The Land of Painted Caves is the sixth and, apparently, the final book in the series. For those of you who don't know, these novels are set in the Ice Age and centered around Ayla, who is orphaned at an early age, lives with Neanderthals who call themselves the Clan, is banished, lives on her own and tames various animals, meets hunka hunka burnin' love Jondalar and returns with him (and some horses and a wolf) to his own people, the Zelandonii.

Having worked through the last two books, I was already beginning to tire of this particular epic, but I'm loyal and wanted to see how the whole thing ended.

I am SO disappointed.

For one thing, have I just grown out of this kind of novel, or did these books always read like an animated textbook? It is pretty interesting to learn about how Ice Age people may have lived, but the author is way too evident in this book, stopping the action every so often to give us a little lecture so that you end up feeling the characters are those models in a museum diorama, spears brandished and hair all over the place.

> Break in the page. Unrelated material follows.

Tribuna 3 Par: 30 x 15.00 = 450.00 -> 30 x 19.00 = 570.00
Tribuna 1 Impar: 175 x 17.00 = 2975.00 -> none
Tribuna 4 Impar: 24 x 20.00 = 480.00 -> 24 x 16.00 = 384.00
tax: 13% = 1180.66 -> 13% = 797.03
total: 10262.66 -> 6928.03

Then there's the repetition. Seriously. EVERY time someone new meets Ayla (and there is a cast of thousands, most of whose names confusingly begin with J) they HAVE to be awed by the tame horses, scared of the wolf and aware of Ayla's strange accent. And I was starting to yell every time the Song Of The Great Earth Mother was sung.

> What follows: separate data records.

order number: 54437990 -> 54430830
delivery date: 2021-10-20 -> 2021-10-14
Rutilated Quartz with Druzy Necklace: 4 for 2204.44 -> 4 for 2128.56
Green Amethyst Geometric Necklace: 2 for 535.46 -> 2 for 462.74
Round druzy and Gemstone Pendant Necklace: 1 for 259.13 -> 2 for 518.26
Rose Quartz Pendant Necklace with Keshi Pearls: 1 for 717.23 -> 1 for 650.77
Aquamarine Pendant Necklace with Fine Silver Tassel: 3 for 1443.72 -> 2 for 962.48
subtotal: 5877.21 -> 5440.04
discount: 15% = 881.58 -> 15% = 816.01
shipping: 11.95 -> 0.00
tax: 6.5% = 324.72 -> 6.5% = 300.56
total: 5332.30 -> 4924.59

Oh Yes, The Capitals. They Abound. The novel is larded with titles, the one that really got to me being She Who Is First Among Those Who Serve The Great Earth Mother, and its many variations. This 700+ page chunkster is ponderous enough without slowing things down by putting Capital Letters on almost every line.

And the whole Zelandonii thing is like some vast New Age commune who take their religion with deadly seriousness. I could never have imagined that sex rites, orgies and drug-taking could seem like so little fun or be surrounded by so many rules and rituals. I'm sure it's quite accurate from a research viewpoint, but hoo boy, I think I'd rather take today's stresses and idiocies over this depiction of a natural idyll.

And I could go on. And I'm really not trying to be unkind to Auel, who has obviously taken huge pains to research and write these books. As I said, I've read my way through the series and, taken as a whole, find it memorable. It's been hugely successful and Auel has legions of fans (don't shoot! Please!)

But what really disappointed me was the ending. No spoilers, but there were so many interesting directions Auel's epic plotlines could have gone, and yet I feel that the whole thing sort of fizzled out, as though she, too, had had quite enough of the Zelandonii (who remind me, bizarrely, of the Federation in Star Trek. Perhaps this is the effect of trying to imagine a simpler world.)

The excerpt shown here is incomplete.